What's with German logicians during the late 19th and early 20th century...

What's with German logicians during the late 19th and early 20th century? There was a huge explosion of new ideas from that area. Many of the major names in mathematical logic, set theory, and the foundation of mathematics are German. Gentzen, Frege, Schröder, Dedekind, Weierstrass, Hilbert, even fucking Cantor was German.

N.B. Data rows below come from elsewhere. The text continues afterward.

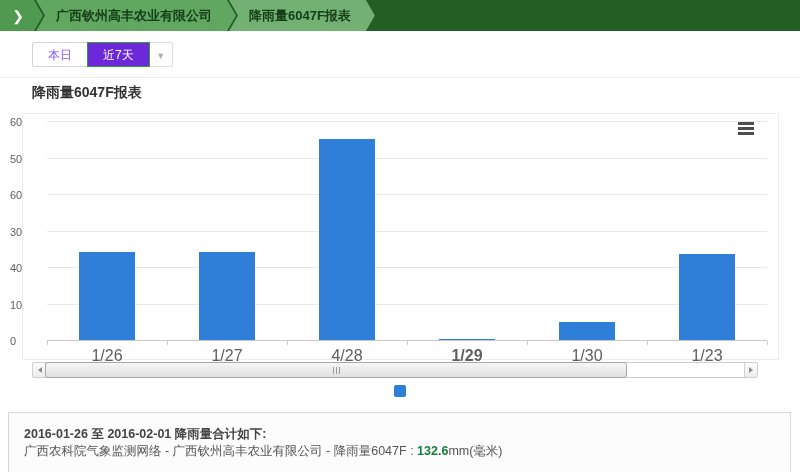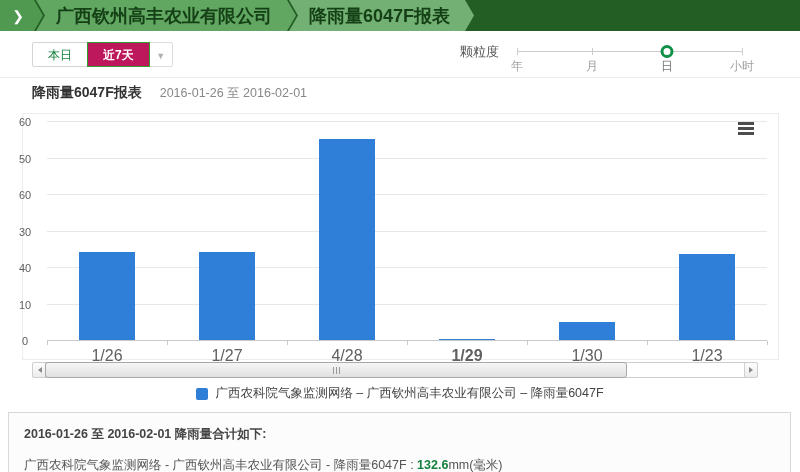--- a/index.html
+++ b/index.html
@@ -8,7 +8,7 @@
 
   
   .topbar{position:absolute;top:0;left:0;width:800px;height:31px;background:#235e24;display:flex;}
-  .crumb{height:31px;display:flex;align-items:center;font-size:18px;font-weight:bold;color:#154016;cursor:pointer;}
+  .crumb{height:31px;display:flex;align-items:center;font-size:13px;font-weight:bold;color:#154016;cursor:pointer;}
   .crumb-home{width:36px;background:#4f9a50;justify-content:center;color:#fff;font-size:14px;padding-right:7px;
       clip-path:polygon(0 0,calc(100% - 9px) 0,100% 50%,calc(100% - 9px) 100%,0 100%);}
   .crumb-seg{margin-left:-7px;padding:0 24px 0 20px;

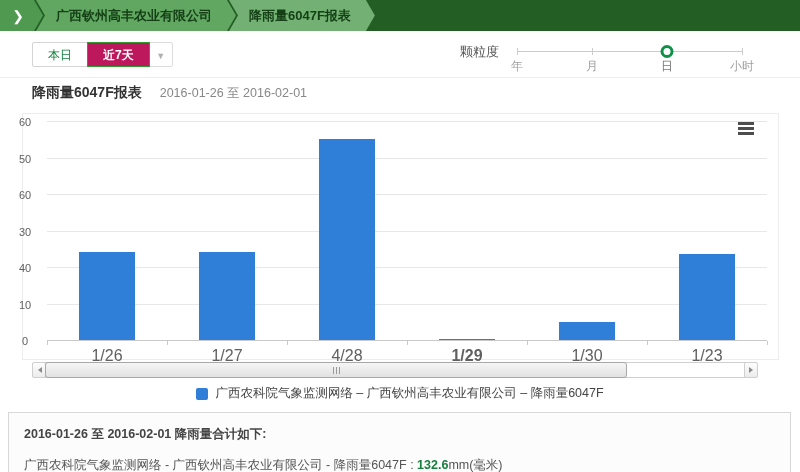--- a/index.html
+++ b/index.html
@@ -19,7 +19,7 @@
   
   .toolbar{position:absolute;top:31px;left:0;width:800px;height:46px;border-bottom:1px solid #ededed;background:#fff;}
   .btn-group{position:absolute;left:32px;top:11px;display:flex;}
-  .range-btn{height:25px;line-height:25px;padding:0 15px;font-size:12px;color:#15803d;background:#fff;
+  .range-btn{height:25px;line-height:25px;padding:0 15px;font-size:12px;color:#8b5cf6;background:#fff;
       border:1px solid #d4d4d4;margin-left:-1px;cursor:pointer;white-space:nowrap;}
   .range-btn:first-child{margin-left:0;border-radius:2px 0 0 2px;}
   .range-btn.active{background:#be185d;border-color:#2f9d2f;color:#fff;font-weight:bold;position:relative;z-index:1;}

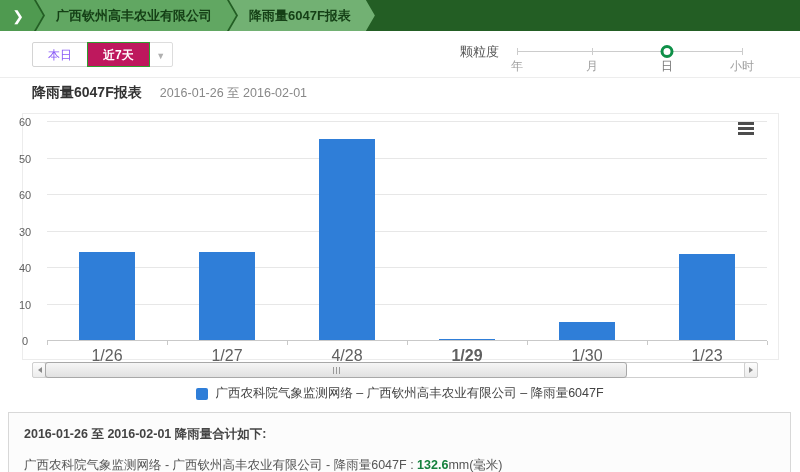--- a/index.html
+++ b/index.html
@@ -22,7 +22,7 @@
   .range-btn{height:25px;line-height:25px;padding:0 15px;font-size:12px;color:#8b5cf6;background:#fff;
       border:1px solid #d4d4d4;margin-left:-1px;cursor:pointer;white-space:nowrap;}
   .range-btn:first-child{margin-left:0;border-radius:2px 0 0 2px;}
-  .range-btn.active{background:#be185d;border-color:#2f9d2f;color:#fff;font-weight:bold;position:relative;z-index:1;}
+  .range-btn.active{background:#6d28d9;border-color:#2f9d2f;color:#fff;font-weight:normal;position:relative;z-index:1;}
   .caret-btn{width:24px;height:25px;line-height:25px;border:1px solid #ddd;margin-left:-1px;background:#fff;
       color:#b0b0b0;font-size:9px;text-align:center;cursor:pointer;border-radius:0 2px 2px 0;}
 

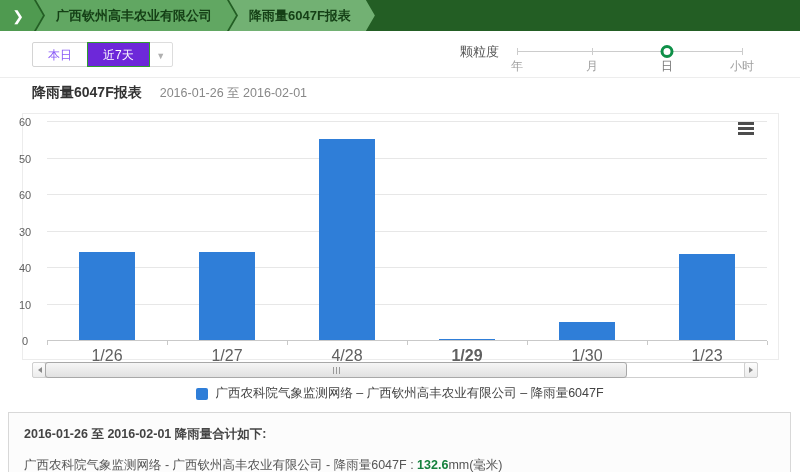--- a/index.html
+++ b/index.html
@@ -104,21 +104,6 @@
         <span>▼</span>
       </button>
     </div>
-    <div class="gran">
-      <span class="gran-label">颗粒度</span>
-      <div class="gran-slider">
-        <div class="gran-line"></div>
-        <div class="gtick" style="left: 0%;"></div>
-          <div class="gtick-label" style="left: 0%;">年</div>
-          <div class="gtick" style="left: 33.3333%;"></div>
-          <div class="gtick-label" style="left: 33.3333%;">月</div>
-          <div class="gtick" style="left: 66.6667%;"></div>
-          <div class="gtick-label sel" style="left: 66.6667%;">日</div>
-          <div class="gtick" style="left: 100%;"></div>
-          <div class="gtick-label" style="left: 100%;">小时</div>
-          <div class="gran-handle" style="left: 66.6667%;"></div>
-      </div>
-    </div>
   </div>
 
   <div class="report-head">

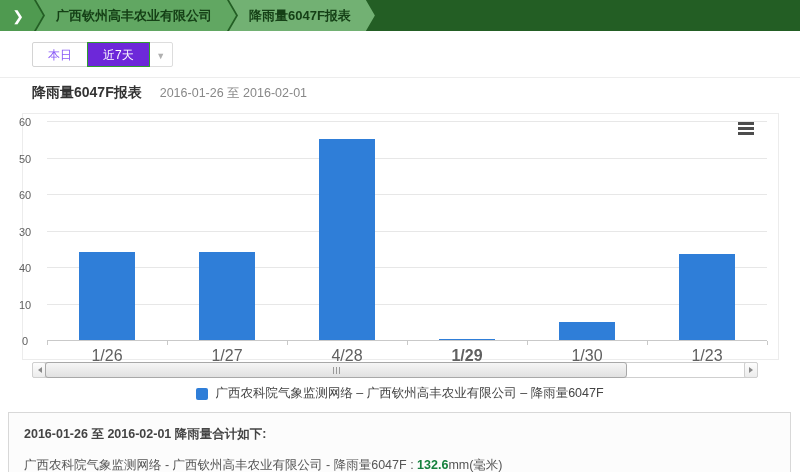--- a/index.html
+++ b/index.html
@@ -108,7 +108,6 @@
 
   <div class="report-head">
     <span class="report-title">降雨量6047F报表</span>
-    <span class="report-dates">2016-01-26 至 2016-02-01</span>
   </div>
 
   <div class="chart-box">

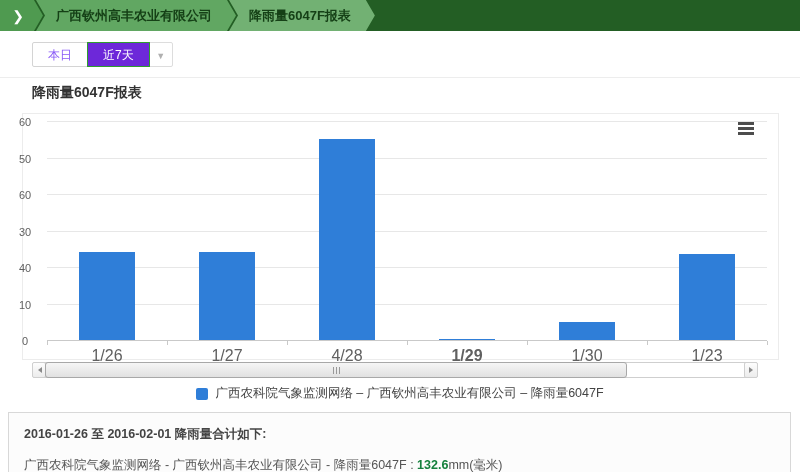--- a/index.html
+++ b/index.html
@@ -49,7 +49,7 @@
   .plot{position:absolute;left:24px;top:8px;width:720px;height:219px;}
   .gridline{position:absolute;left:0;right:0;height:1px;background:#e7e7e7;}
   .baseline{position:absolute;left:0;right:0;bottom:0;height:1px;background:#c9c9c9;}
-  .ylabel{position:absolute;right:calc(100% + 7px);width:30px;text-align:center;font-size:11px;color:#606060;}
+  .ylabel{position:absolute;right:calc(100% + 7px);width:30px;text-align:left;font-size:11px;color:#606060;}
   .bar{position:absolute;bottom:1px;width:56px;background:#2f7ed8;}
   .xtick{position:absolute;top:100%;width:1px;height:4px;background:#c9c9c9;}
   .xlabel{position:absolute;top:calc(100% + 6px);width:120px;text-align:center;font-size:16px;color:#606060;}

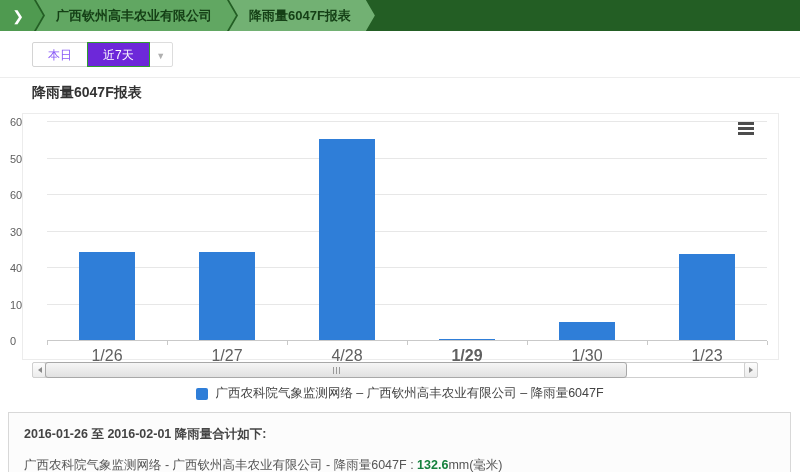--- a/index.html
+++ b/index.html
@@ -170,7 +170,6 @@
 
   <div class="legend">
     <span class="swatch"></span>
-    <span class="legend-text">广西农科院气象监测网络 – 广西钦州高丰农业有限公司 – 降雨量6047F</span>
   </div>
 
   <div class="summary">

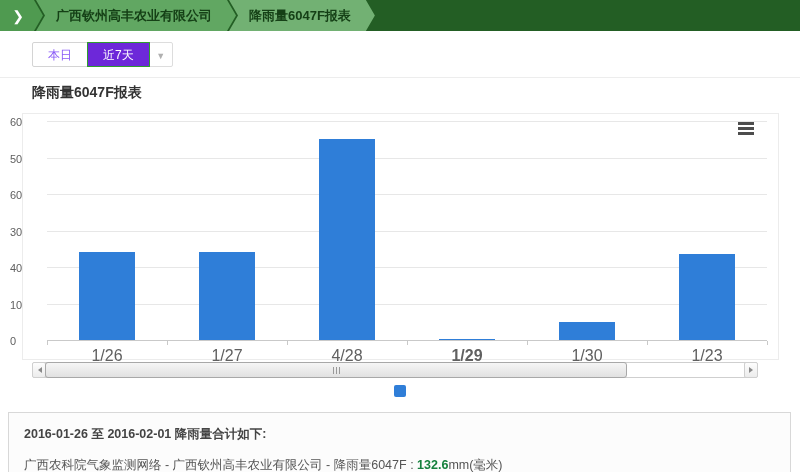--- a/index.html
+++ b/index.html
@@ -75,7 +75,7 @@
   
   .summary{position:absolute;left:8px;top:412px;width:783px;height:80px;border:1px solid #d8d8d8;background:#fcfcfc;
       padding:13px 15px;box-sizing:border-box;}
-  .summary-heading{font-size:12.5px;font-weight:bold;color:#444;margin-bottom:14px;}
+  .summary-heading{font-size:12.5px;font-weight:bold;color:#444;}
   .summary-line{font-size:12.5px;color:#555;}
   .summary-line b{color:#15803d;}
 </style>

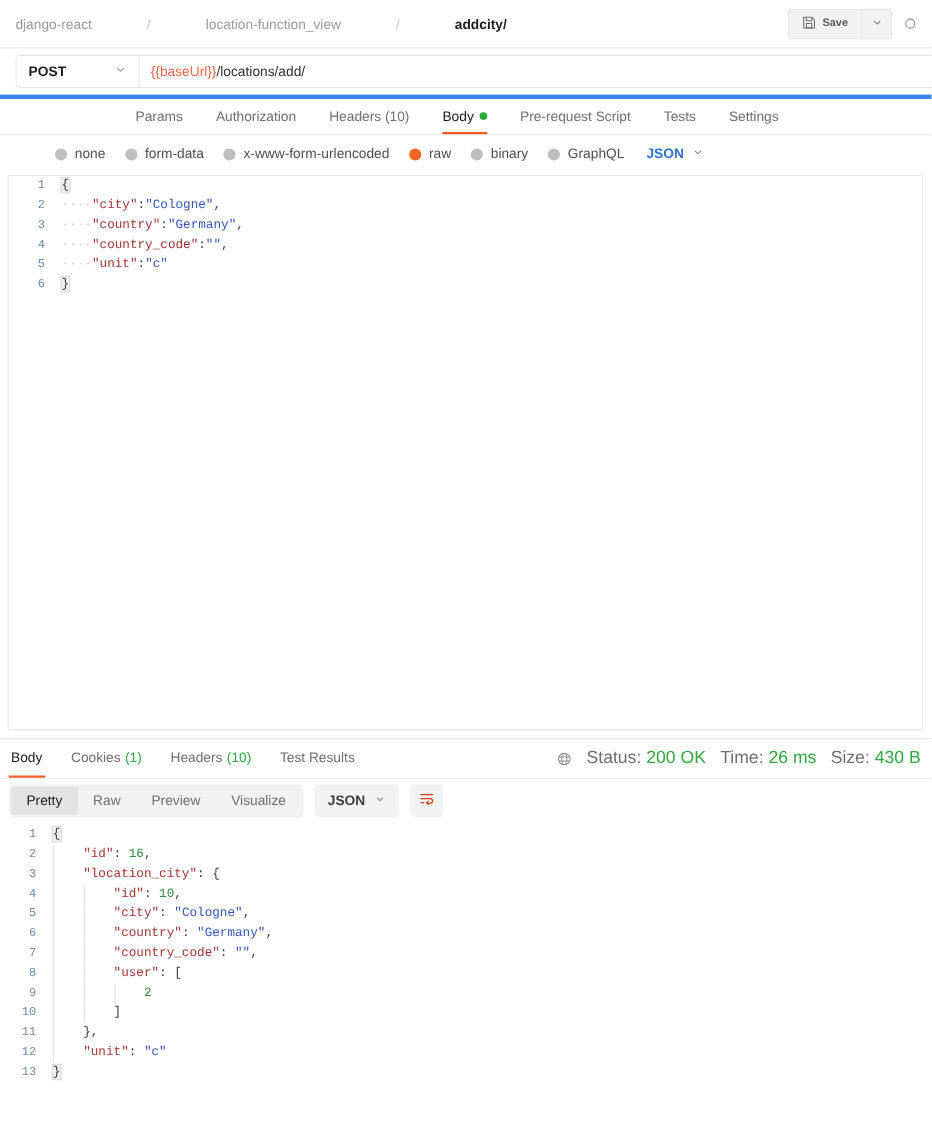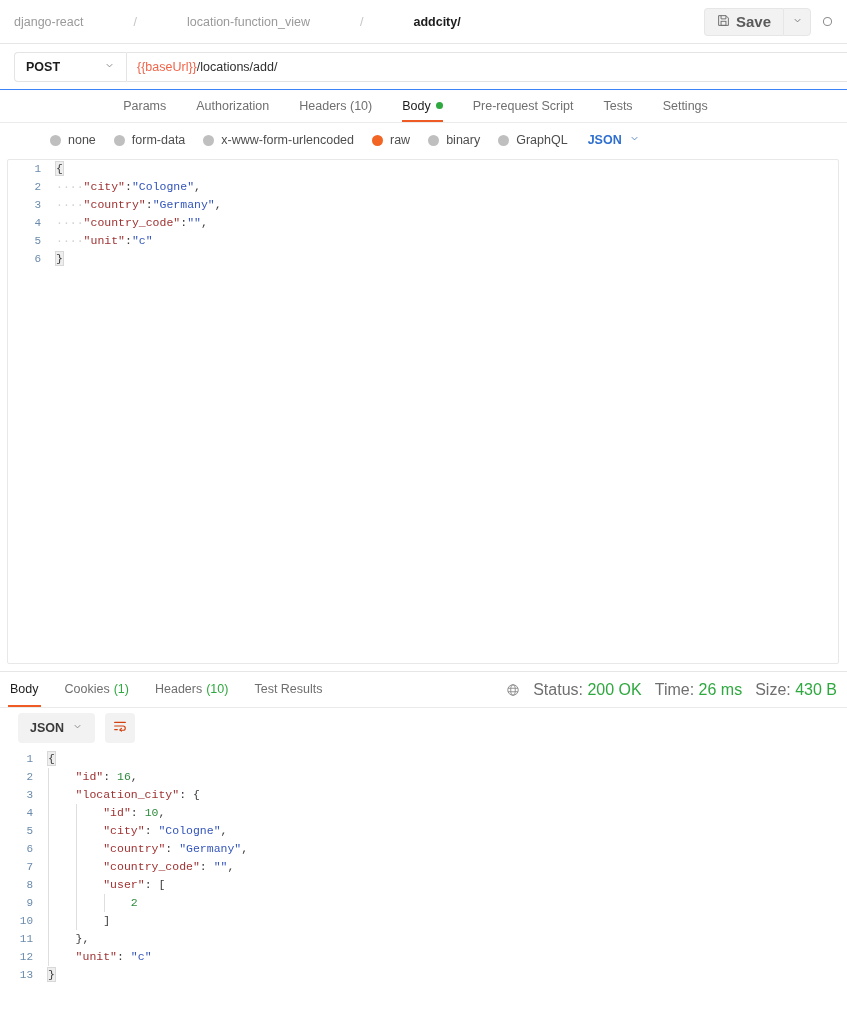--- a/index.html
+++ b/index.html
@@ -34,7 +34,7 @@
     background:#f2f2f2; border:1px solid #e6e6e6;
     border-right:none;
     border-radius:4px 0 0 4px;
-    color:#5a5a5a; font-size:15px; font-weight:bold;
+    color:#5a5a5a; font-size:10px; font-weight:bold;
   }
   .save-caret {
     width:28px; height:28px;

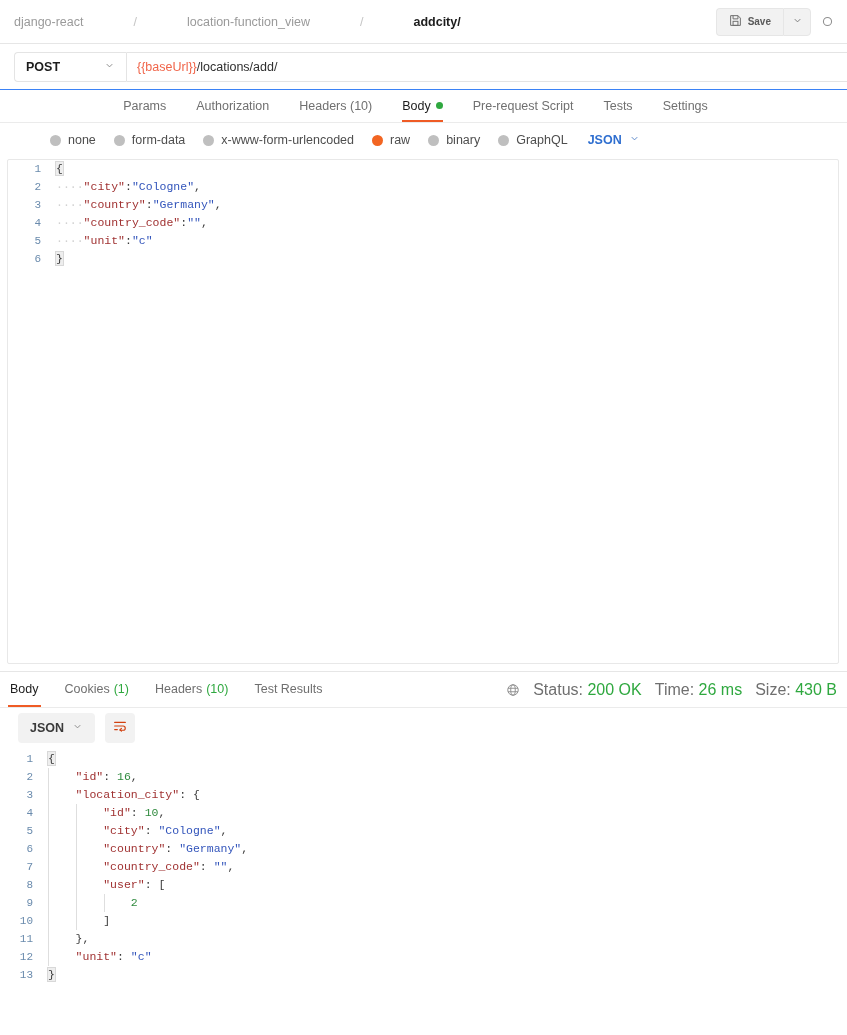--- a/index.html
+++ b/index.html
@@ -50,9 +50,9 @@
 
   
   .urlbar {
-    height:46px; display:flex; 
+    height:46px; display:flex; align-items:center;
     padding: 8px 0 8px 14px;
-    border-bottom:1px solid #3b82f6;
+    border-bottom:4px solid #3b82f6;
   }
   .method-box {
     width:112px; height:30px; flex:none;

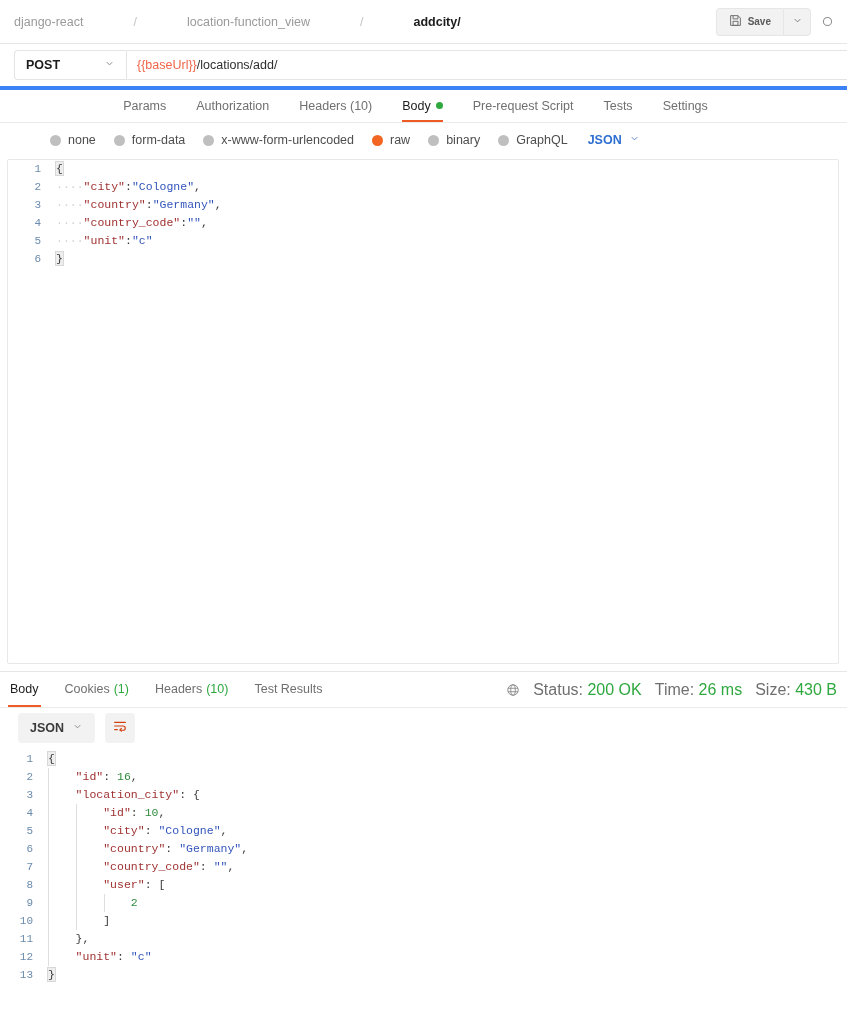--- a/index.html
+++ b/index.html
@@ -381,6 +381,12 @@
 </div>
 
 <div class="res-toolbar">
+  <div class="seg">
+    <div class="seg-item active">Pretty</div>
+    <div class="seg-item">Raw</div>
+    <div class="seg-item">Preview</div>
+    <div class="seg-item">Visualize</div>
+  </div>
   <div class="res-json-select">
     <span>JSON</span>
     <span class="cv">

They seem to have contributed an proportional amount of ideas to the field of mathematics compared to other nations, or even compared to themselves, before or since.

What's up with that?

an unproportional*
damn autocorrect

>What's with Polish logicians during the late 19th and early 20th century? There was a huge explosion of new ideas from that area. Many of the major names in mathematical logic, set theory, and the foundation of mathematics are Polish. Alfred Tarski, Jaśkowski, Schauder, Twardowski, Sierpiński, Kuratowski, Mazurkiewicz, Janiszewski, even fucking Banach was Polish.
>They seem to have contributed an proportional amount of ideas to the field of mathematics compared to other nations, or even compared to themselves, before or since.
>What's up with that?

>What's with the African logicians during the late 19th and early 20th century? There was a huge explosion of new ideas from that area. Many of the major names in mathematical logic, set theory, and the foundation of mathematics are African. A--

So you are racist.

You beat me to this.

I was talking about the topics of mathematical logic, set theory, and the foundation of mathematics specifically. And although there are Polish, French, and British names in there as well, those specific topics seem to be unproportionally German.

they seemed to be disproportionately within the late 19th and early 20th century also. strange

I think you're being sarcastic but I don't know why. It's actually quite curious. At least to me.

It's not like modern subjects are just flooded with Germans. Seems like it's mostly the Asians nowadays. I might be completely wrong, but this is just some honest observation.

Nah, the French have contributed most to geometry and topology. Poincaré, Serre, Grothendieck (part of the French school), Deligne, Weil, Tits, Dieudonné, Ehresmann, Leray. I mean, goddamn. Thank you, 20th century France. (I recognize that this is not the era you are discussing.)

Germany was dumping a bunch of money into higher education during that period. They excelled at chemistry and engineering during that period as well.